* WORK TO COMPLETE *
Report back the lines in this listing that carry the string "family".

* DATA PROVIDED *
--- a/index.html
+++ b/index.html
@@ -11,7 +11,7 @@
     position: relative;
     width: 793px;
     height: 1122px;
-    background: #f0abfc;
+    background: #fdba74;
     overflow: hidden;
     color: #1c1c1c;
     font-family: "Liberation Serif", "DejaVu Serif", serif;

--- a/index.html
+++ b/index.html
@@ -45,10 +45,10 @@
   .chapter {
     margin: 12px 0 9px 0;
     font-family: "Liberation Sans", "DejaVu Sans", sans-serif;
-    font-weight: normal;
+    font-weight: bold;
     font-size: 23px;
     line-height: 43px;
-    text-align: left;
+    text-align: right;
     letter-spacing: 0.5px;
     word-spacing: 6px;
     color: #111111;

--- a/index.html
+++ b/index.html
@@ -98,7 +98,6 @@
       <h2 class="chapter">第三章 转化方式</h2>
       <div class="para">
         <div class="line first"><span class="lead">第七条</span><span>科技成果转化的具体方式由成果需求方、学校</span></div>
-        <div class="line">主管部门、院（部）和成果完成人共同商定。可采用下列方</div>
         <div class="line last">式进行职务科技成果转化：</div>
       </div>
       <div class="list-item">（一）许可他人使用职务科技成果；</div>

==

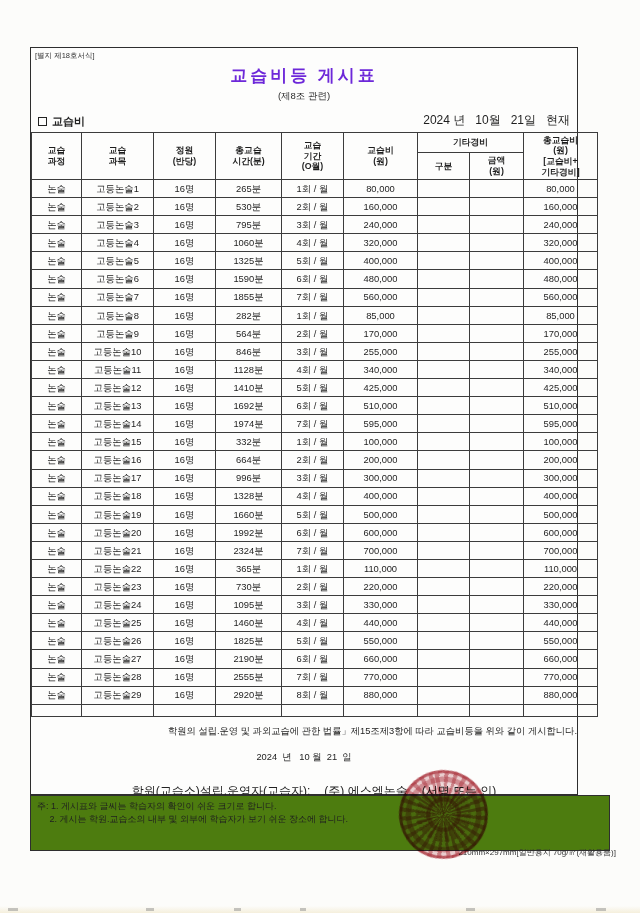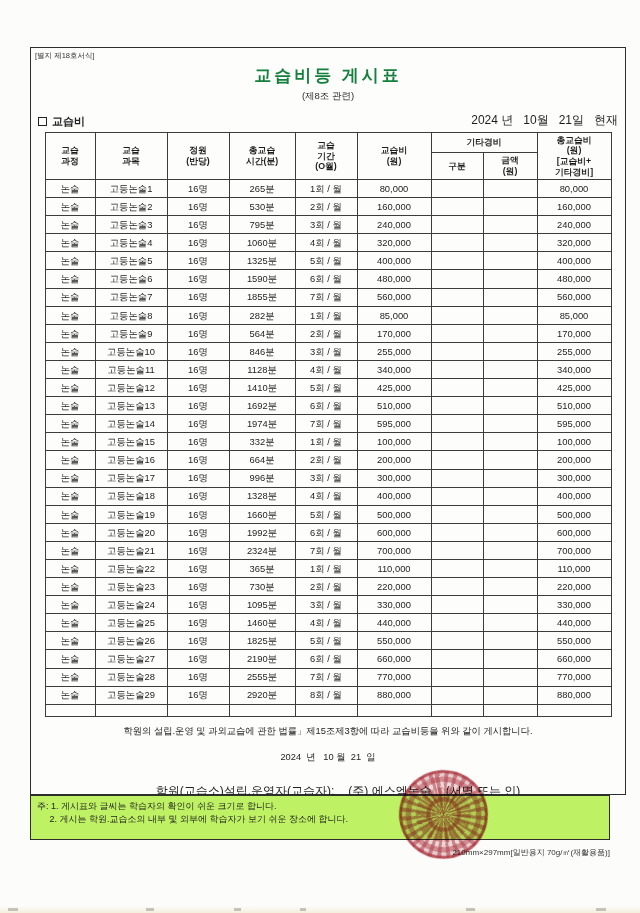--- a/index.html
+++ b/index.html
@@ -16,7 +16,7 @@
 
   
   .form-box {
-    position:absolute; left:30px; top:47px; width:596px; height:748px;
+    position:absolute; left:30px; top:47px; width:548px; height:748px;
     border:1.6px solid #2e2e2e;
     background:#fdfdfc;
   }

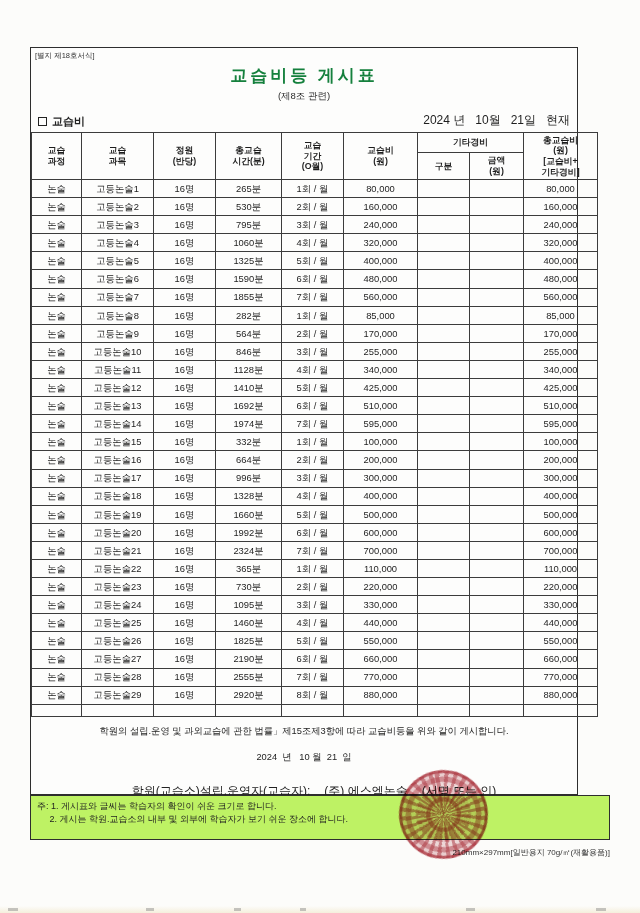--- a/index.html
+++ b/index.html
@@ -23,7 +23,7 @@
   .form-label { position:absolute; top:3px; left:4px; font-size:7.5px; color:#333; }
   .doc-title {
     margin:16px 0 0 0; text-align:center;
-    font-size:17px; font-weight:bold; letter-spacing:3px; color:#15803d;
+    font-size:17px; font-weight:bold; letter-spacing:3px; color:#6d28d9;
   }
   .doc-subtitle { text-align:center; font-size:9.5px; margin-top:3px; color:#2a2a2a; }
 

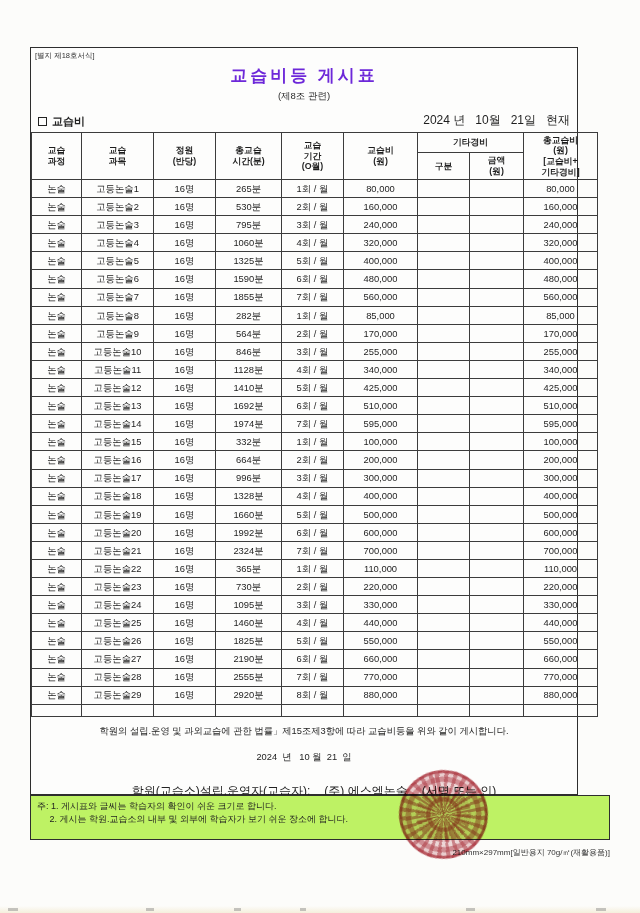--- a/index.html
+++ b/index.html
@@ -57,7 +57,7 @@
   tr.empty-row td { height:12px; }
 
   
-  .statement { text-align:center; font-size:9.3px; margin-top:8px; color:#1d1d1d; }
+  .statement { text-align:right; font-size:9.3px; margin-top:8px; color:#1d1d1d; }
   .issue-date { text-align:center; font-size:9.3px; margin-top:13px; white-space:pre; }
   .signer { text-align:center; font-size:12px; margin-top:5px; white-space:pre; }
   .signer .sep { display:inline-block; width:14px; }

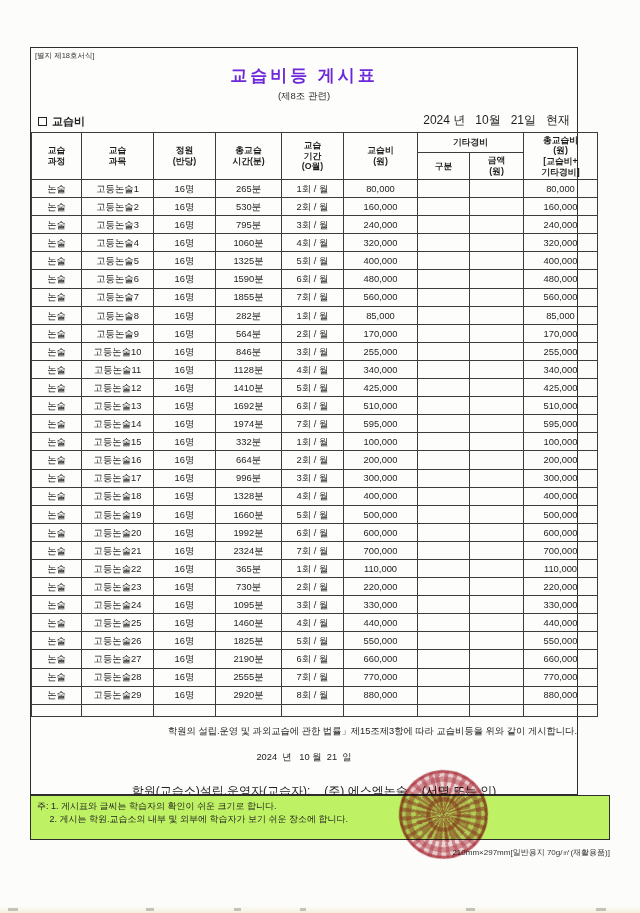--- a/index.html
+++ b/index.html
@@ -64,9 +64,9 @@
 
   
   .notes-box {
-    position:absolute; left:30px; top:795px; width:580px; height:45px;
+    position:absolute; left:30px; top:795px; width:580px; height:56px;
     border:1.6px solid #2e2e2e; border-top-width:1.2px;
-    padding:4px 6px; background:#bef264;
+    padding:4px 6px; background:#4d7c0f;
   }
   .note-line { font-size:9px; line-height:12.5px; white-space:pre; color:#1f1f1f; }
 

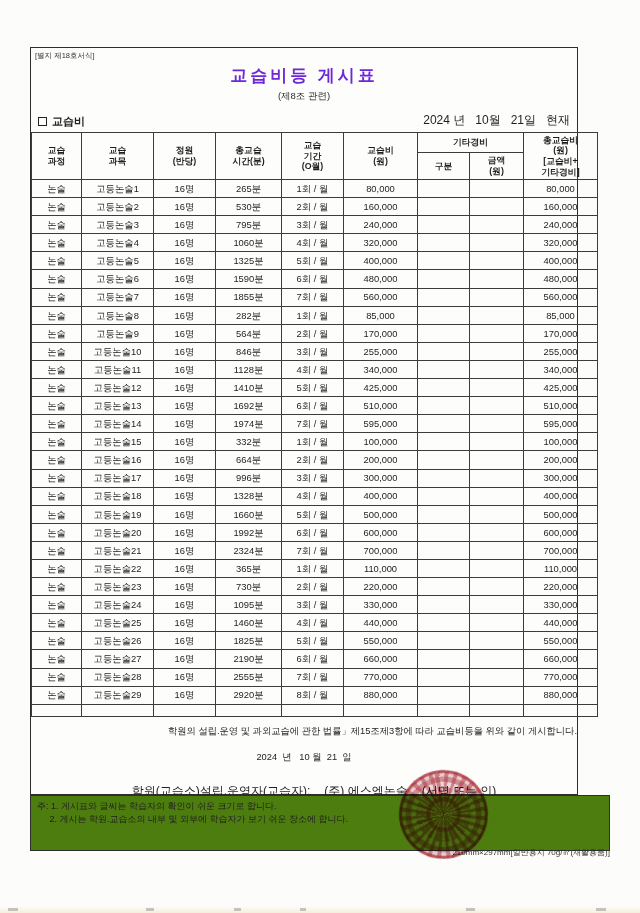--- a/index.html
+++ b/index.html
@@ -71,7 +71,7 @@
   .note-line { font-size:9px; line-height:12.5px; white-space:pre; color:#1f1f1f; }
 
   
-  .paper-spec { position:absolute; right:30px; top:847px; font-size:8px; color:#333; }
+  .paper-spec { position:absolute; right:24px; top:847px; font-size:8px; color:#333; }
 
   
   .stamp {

* ANSWER TO THE PROBLEM *
     font-family: "Liberation Serif", "DejaVu Serif", serif;
     font-family: "Liberation Sans", "DejaVu Sans", sans-serif;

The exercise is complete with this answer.